Exercise instructions:
Return exactly, and only, the lines from the line containing "5. Checks to" through the final line of the records below, both included.

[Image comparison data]

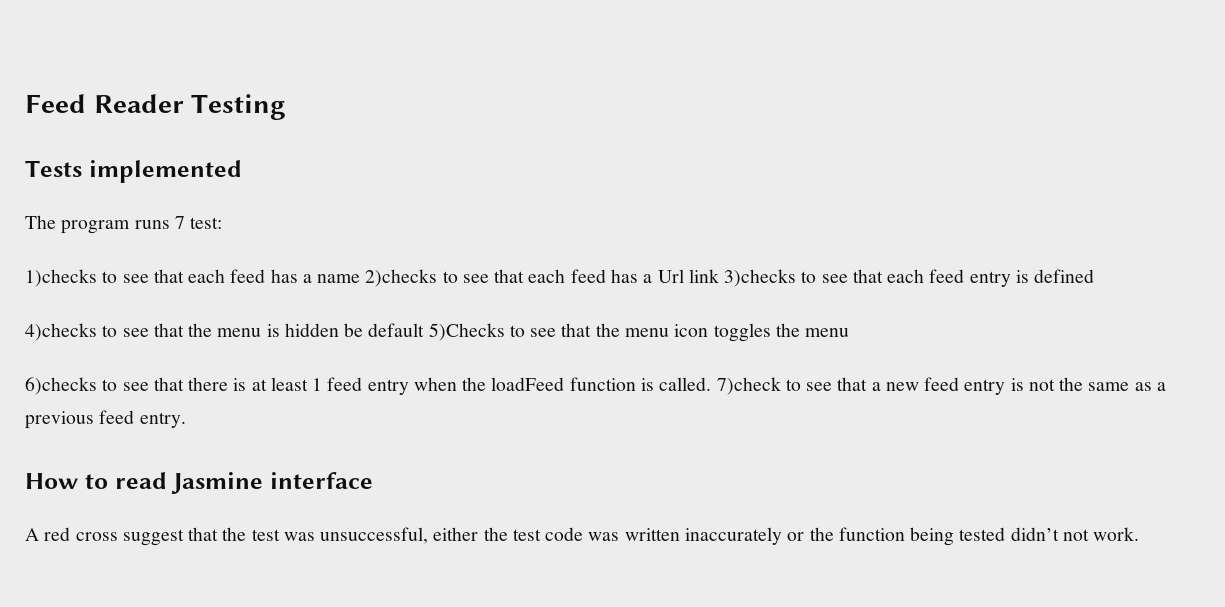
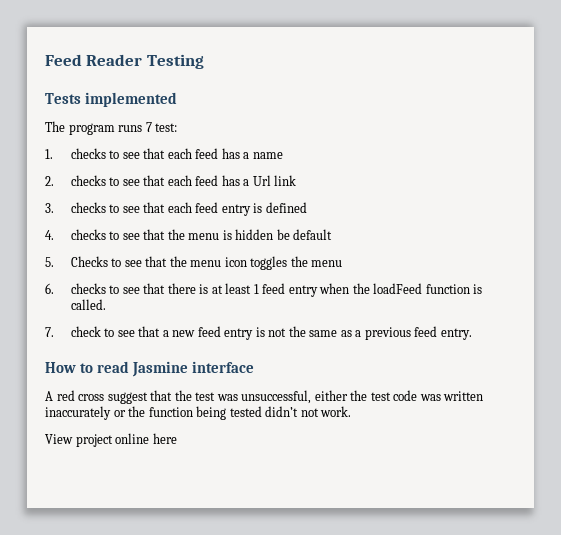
- 1)checks to see that each feed has a name 2)checks to see that each feed has a Url link 3)checks to see that each feed entry is defined
+ 1. checks to see that each feed has a name
+ 2. checks to see that each feed has a Url link
+ 3. checks to see that each feed entry is defined
- 4)checks to see that the menu is hidden be default 5)Checks to see that the menu icon toggles the menu
+ 4. checks to see that the menu is hidden be default
+ 5. Checks to see that the menu icon toggles the menu
- 6)checks to see that there is at least 1 feed entry when the loadFeed function is called. 7)check to see that a new feed entry is not the same as a previous feed entry.
+ 6. checks to see that there is at least 1 feed entry when the loadFeed function is called.
+ 7. check to see that a new feed entry is not the same as a previous feed entry.
+ View project online here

Task answer:
+ 5. Checks to see that the menu icon toggles the menu
- 6)checks to see that there is at least 1 feed entry when the loadFeed function is called. 7)check to see that a new feed entry is not the same as a previous feed entry.
+ 6. checks to see that there is at least 1 feed entry when the loadFeed function is called.
+ 7. check to see that a new feed entry is not the same as a previous feed entry.
+ View project online here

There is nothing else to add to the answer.